● **DATA TO USE**
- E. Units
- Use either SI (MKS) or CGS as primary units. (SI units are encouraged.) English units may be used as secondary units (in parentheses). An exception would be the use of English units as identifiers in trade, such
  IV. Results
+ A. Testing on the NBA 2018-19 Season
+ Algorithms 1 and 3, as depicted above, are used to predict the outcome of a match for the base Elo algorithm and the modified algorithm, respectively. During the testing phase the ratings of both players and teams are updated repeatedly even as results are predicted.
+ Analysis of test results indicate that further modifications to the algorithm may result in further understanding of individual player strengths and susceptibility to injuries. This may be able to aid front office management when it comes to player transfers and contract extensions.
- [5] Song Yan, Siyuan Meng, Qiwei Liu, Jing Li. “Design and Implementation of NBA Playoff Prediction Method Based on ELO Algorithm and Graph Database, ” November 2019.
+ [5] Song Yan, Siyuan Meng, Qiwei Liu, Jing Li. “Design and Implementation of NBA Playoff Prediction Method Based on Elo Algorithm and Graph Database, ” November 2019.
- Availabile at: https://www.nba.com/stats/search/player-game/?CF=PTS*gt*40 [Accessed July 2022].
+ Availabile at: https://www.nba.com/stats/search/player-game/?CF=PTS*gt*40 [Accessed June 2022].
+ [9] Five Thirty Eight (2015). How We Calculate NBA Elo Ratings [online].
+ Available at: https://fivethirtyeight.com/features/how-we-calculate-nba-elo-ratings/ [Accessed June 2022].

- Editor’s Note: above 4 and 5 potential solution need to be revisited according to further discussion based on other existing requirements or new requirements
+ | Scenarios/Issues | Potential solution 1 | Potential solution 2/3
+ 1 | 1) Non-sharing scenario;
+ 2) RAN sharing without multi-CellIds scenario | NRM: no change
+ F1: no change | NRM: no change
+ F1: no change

● **PROBLEM DETAILS**
Return nothing but the lines from the start of the listing above through the line containing "[Accessed July 2022].", exactly as given.

● **WRITTEN RESPONSE**
- E. Units
- Use either SI (MKS) or CGS as primary units. (SI units are encouraged.) English units may be used as secondary units (in parentheses). An exception would be the use of English units as identifiers in trade, such
  IV. Results
+ A. Testing on the NBA 2018-19 Season
+ Algorithms 1 and 3, as depicted above, are used to predict the outcome of a match for the base Elo algorithm and the modified algorithm, respectively. During the testing phase the ratings of both players and teams are updated repeatedly even as results are predicted.
+ Analysis of test results indicate that further modifications to the algorithm may result in further understanding of individual player strengths and susceptibility to injuries. This may be able to aid front office management when it comes to player transfers and contract extensions.
- [5] Song Yan, Siyuan Meng, Qiwei Liu, Jing Li. “Design and Implementation of NBA Playoff Prediction Method Based on ELO Algorithm and Graph Database, ” November 2019.
+ [5] Song Yan, Siyuan Meng, Qiwei Liu, Jing Li. “Design and Implementation of NBA Playoff Prediction Method Based on Elo Algorithm and Graph Database, ” November 2019.
- Availabile at: https://www.nba.com/stats/search/player-game/?CF=PTS*gt*40 [Accessed July 2022].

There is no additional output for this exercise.